June was still entranced with Violet’s mass of nappy wild curls. He longed to see her hair untangled, unfurled, and tame, although he liked her hair wild almost as much as he wanted to tame it. Violet looked up from untying her hair and apron and saw him looking at her in a way that made her smile shyly and flushed her cheeks.

“Here, let me help you with the cleaning up,” June said and began to clear the table.

Mr. Bartholomew took the only chair with arms. He lit his pipe and after a while took up a battered banjo and picked out songs in the glow of a lamp on the kitchen table.

“Vi, I’d like some coffee since there won’t be much sleeping with this storm beginning to rage.”

“Yes, Papa. What about you June, coffee? We have milk syrup.”

“No thanks, I’ll just have some of that tea we had with supper.”

“All right.”

June and Violet cleaned the kitchen and talked while Mr. Bartholomew plucked and sang..

“This your first shepherding,” Violet said in a matter of fact way.

“Yes,” June answered.

“Mighty hard first,” Violet finished her thought.

“Harder for Perry than me. He saved my life you know. Two white men came up on him and wanted his horse. He told me to get away and bolted away to draw them away from me.”

June felt how quickly it all happened.
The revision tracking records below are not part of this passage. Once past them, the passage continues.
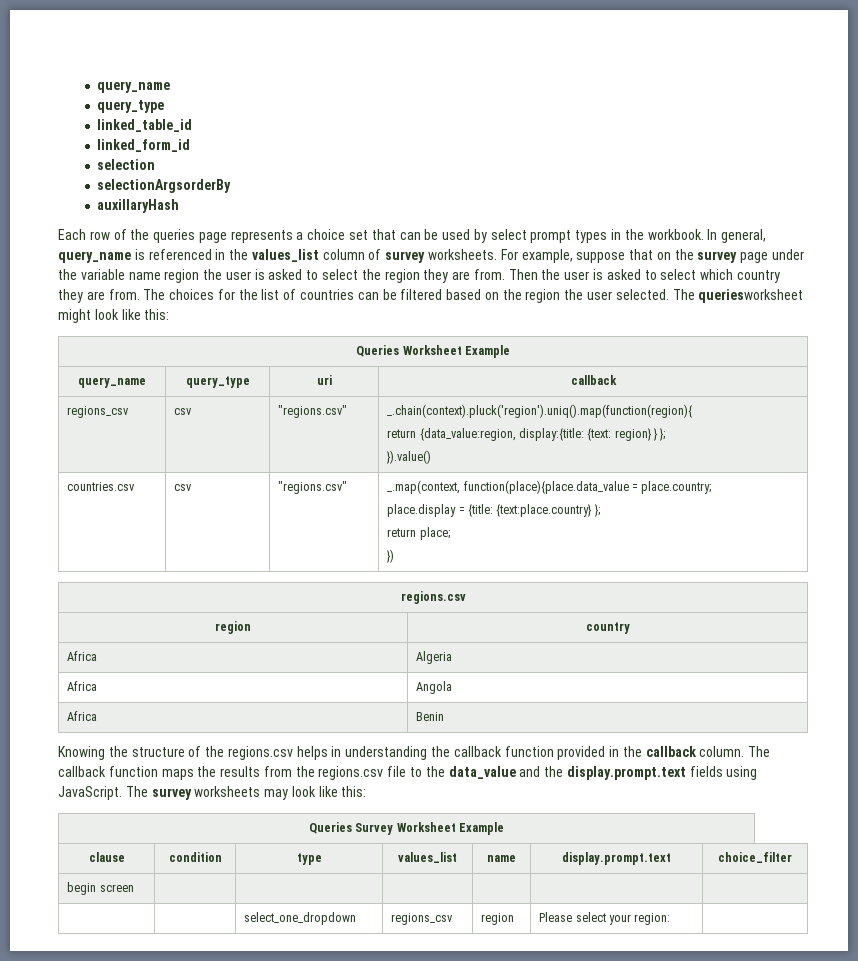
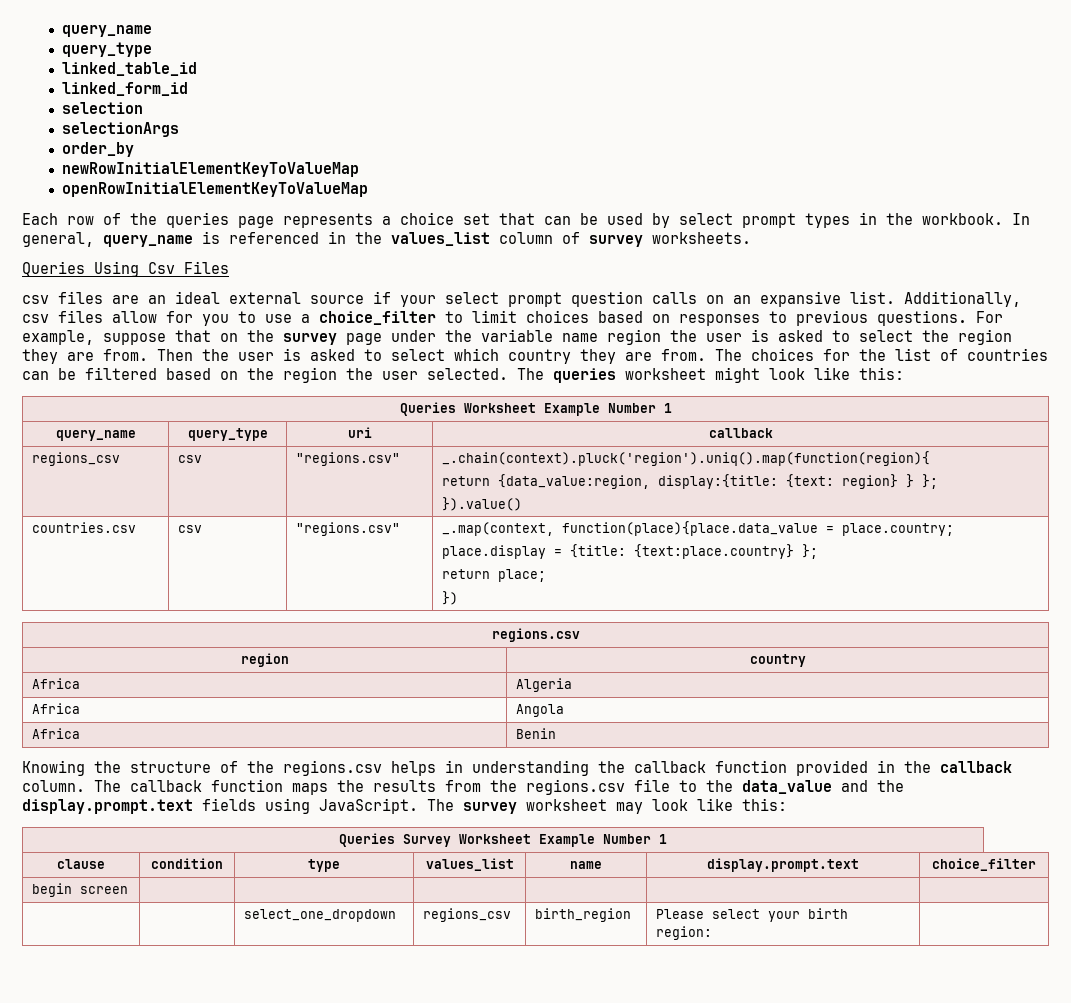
- selectionArgsorderBy
- auxillaryHash
+ selectionArgs
+ order_by
+ newRowInitialElementKeyToValueMap
+ openRowInitialElementKeyToValueMap
- In general, query_name is referenced in the values_list column of survey worksheets. For example, suppose that on the survey page under the variable name region the user is asked to select the region they are from.
+ In general, query_name is referenced in the values_list column of survey worksheets.
+ Queries Using Csv Files
+ csv files are an ideal external source if your select prompt question calls on an expansive list. Additionally, csv files allow for you to use a choice_filter to limit choices based on responses to previous questions. For example, suppose that on the survey page under the variable name region the user is asked to select the region they are from.
- The queriesworksheet might look like this:
+ The queries worksheet might look like this:
- Queries Worksheet Example
+ Queries Worksheet Example Number 1
- The survey worksheets may look like this:
+ The survey worksheet may look like this:
- Queries Survey Worksheet Example
+ Queries Survey Worksheet Example Number 1
- | | select_one_dropdown | regions_csv | region | Please select your region: |
+ | | select_one_dropdown | regions_csv | birth_region | Please select your birth region: |

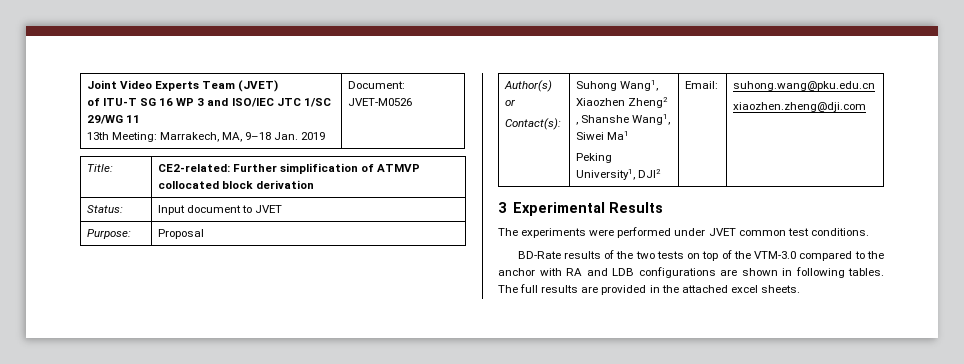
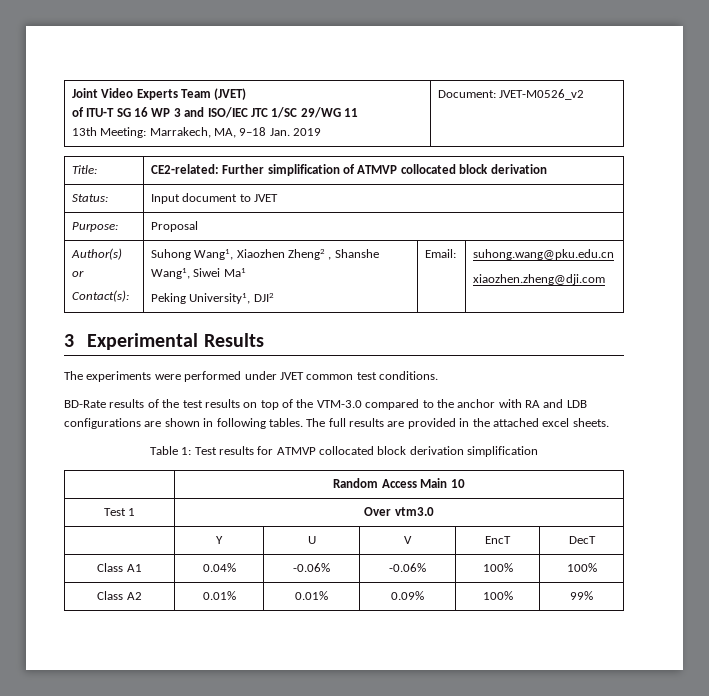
  Joint Video Experts Team (JVET)
  of ITU-T SG 16 WP 3 and ISO/IEC JTC 1/SC 29/WG 11
- 13th Meeting: Marrakech, MA, 9–18 Jan. 2019 | Document: JVET-M0526
+ 13th Meeting: Marrakech, MA, 9–18 Jan. 2019 | Document: JVET-M0526_v2
- BD-Rate results of the two tests on top of the VTM-3.0 compared to the anchor with RA and LDB configurations are shown in following tables.
+ BD-Rate results of the test results on top of the VTM-3.0 compared to the anchor with RA and LDB configurations are shown in following tables.
+ Table 1: Test results for ATMVP collocated block derivation simplification
+ | Random Access Main 10
+ Test 1 | Over vtm3.0
+ | Y | U | V | EncT | DecT
+ Class A1 | 0.04% | -0.06% | -0.06% | 100% | 100%
+ Class A2 | 0.01% | 0.01% | 0.09% | 100% | 99%

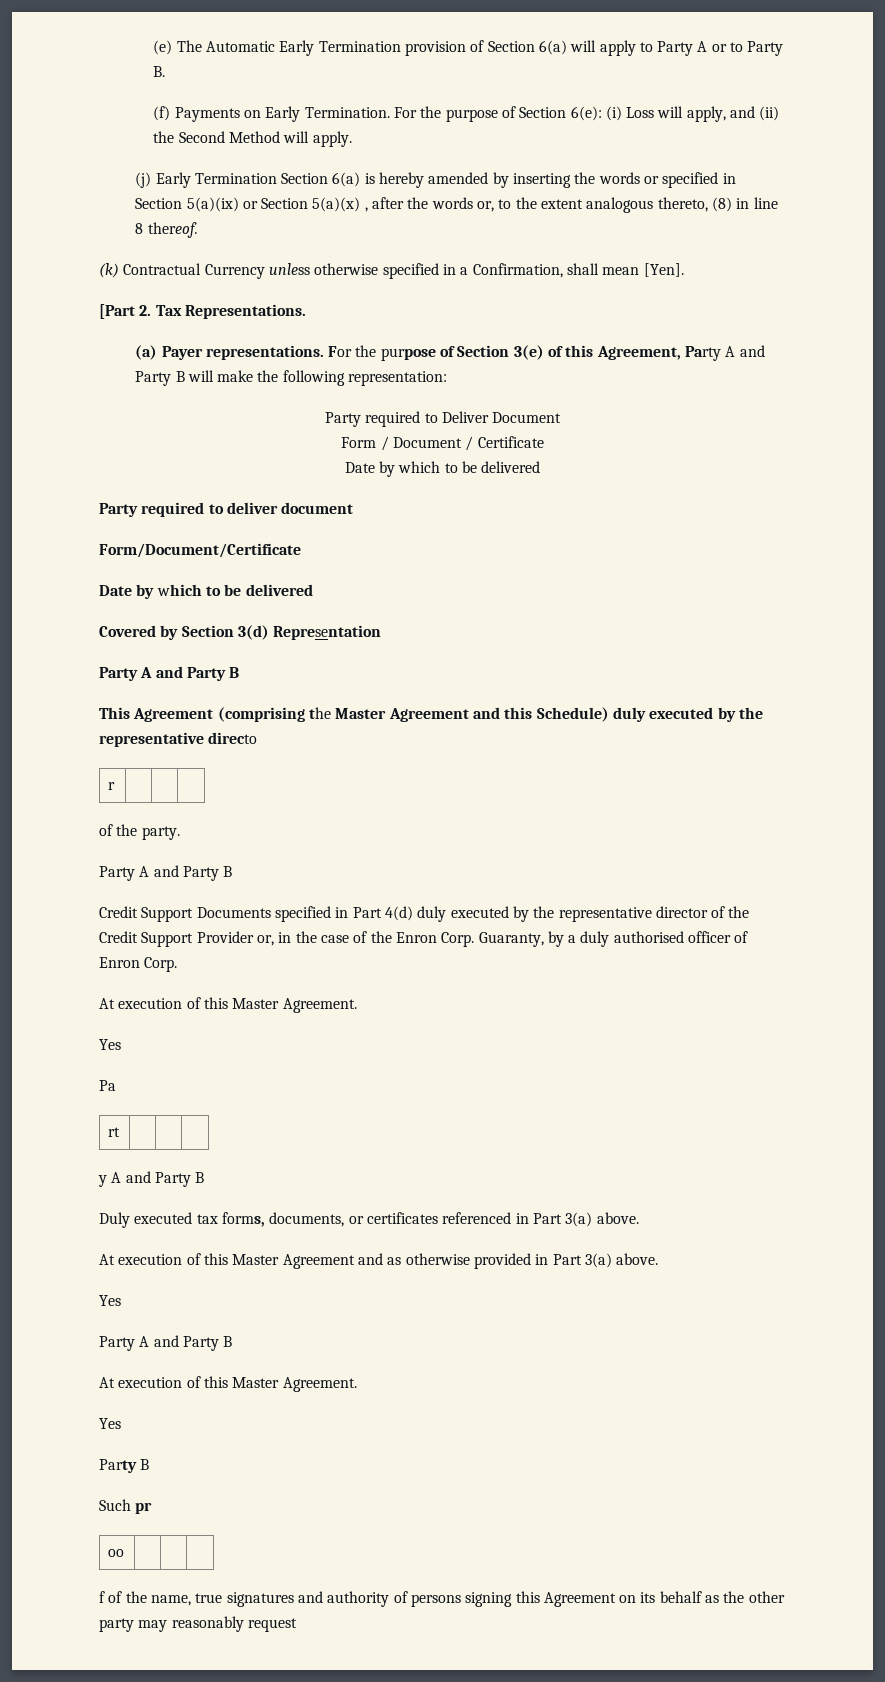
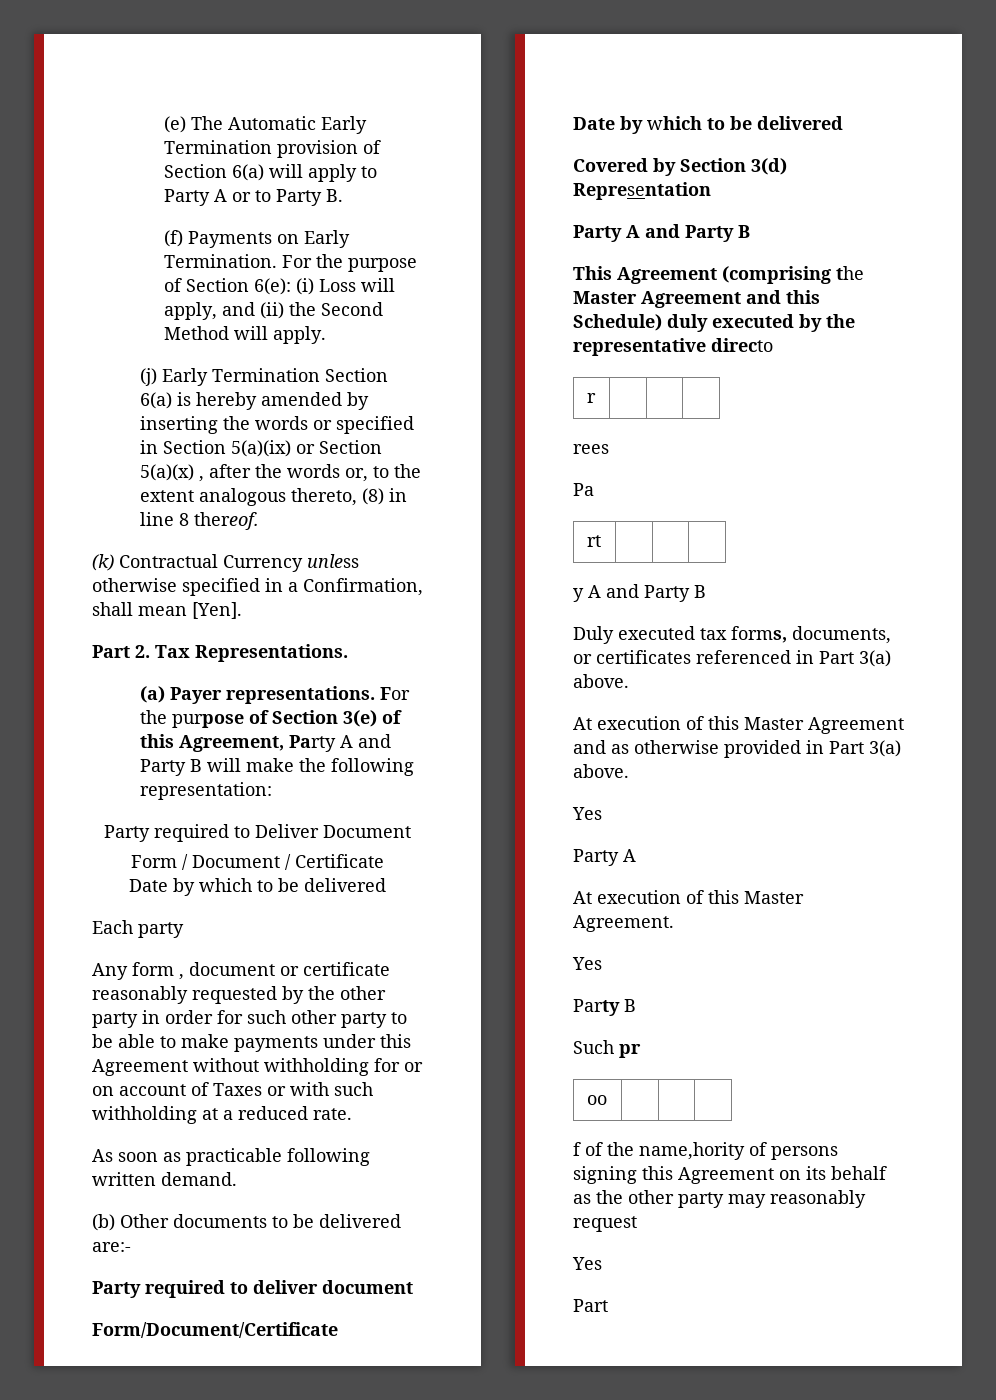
- [Part 2. Tax Representations.
+ Part 2. Tax Representations.
+ Each party
+ Any form , document or certificate reasonably requested by the other party in order for such other party to be able to make payments under this Agreement without withholding for or on account of Taxes or with such withholding at a reduced rate.
+ As soon as practicable following written demand.
+ (b) Other documents to be delivered are:-
- of the party.
- Party A and Party B
- Credit Support Documents specified in Part 4(d) duly executed by the representative director of the Credit Support Provider or, in the case of the Enron Corp. Guaranty, by a duly authorised officer of Enron Corp.
- At execution of this Master Agreement.
- Yes
+ rees
  At execution of this Master Agreement and as otherwise provided in Part 3(a) above.
  Yes
- Party A and Party B
+ Party A
- f of the name, true signatures and authority of persons signing this Agreement on its behalf as the other party may reasonably request
+ f of the name,hority of persons signing this Agreement on its behalf as the other party may reasonably request
+ Yes
+ Part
He felt the worse thinking first, that Perry might be dead, and once he got to him and he was alive, that he could still die.

“But you didn’t go away, and you saved him,” Violet stopped oiling the cast iron pan and looked directly at June.

“Sounds like you saved each other,” Mr. Bartholomew said, “so tell us about it.”

June told them the whole story. He felt the shame of his forgetting his pack, his

not obeying Perry to run, and his desperation to get to the Bartholomew away house.

“I was never so glad to see you on your porch with that gun, Mr. Bartholomew and you with that lantern, Violet. I thank you.”

“You earned your welcome here, son,” Mr. Bartholomew said.

As they finished up cleaning the kitchen, Violet caught him staring at her hair.

“Why you staring at me so hard,” Violet asked.

“Your hair is so… wild and beautiful. Do you ever comb it?”

“No. Haven’t been combed since my Mam died four years ago.”

June looked astonished and entranced.

Violet’s eyes twinkled at the way June looked at her.

After Violet was finished getting ready for sleep, she kissed her father saying, “Good night Papa. I’ll come and get you if I need you.”

“Good night Vi. I’ll be right here.”

“Good night Emile,” she said as she passed into the room where Perry lay sleeping.

“Good night Violet,” June responded.

June settled down on the pallet provided. Exhaustion fell on him like a sack of grain from a height. Even though he felt the aftermath of threat, gunfire, Perry laying in the road, faith struggling with despair that he was not remembering the way to the Bartholomew’s, he was happy he would wake up and see Violet in the morning.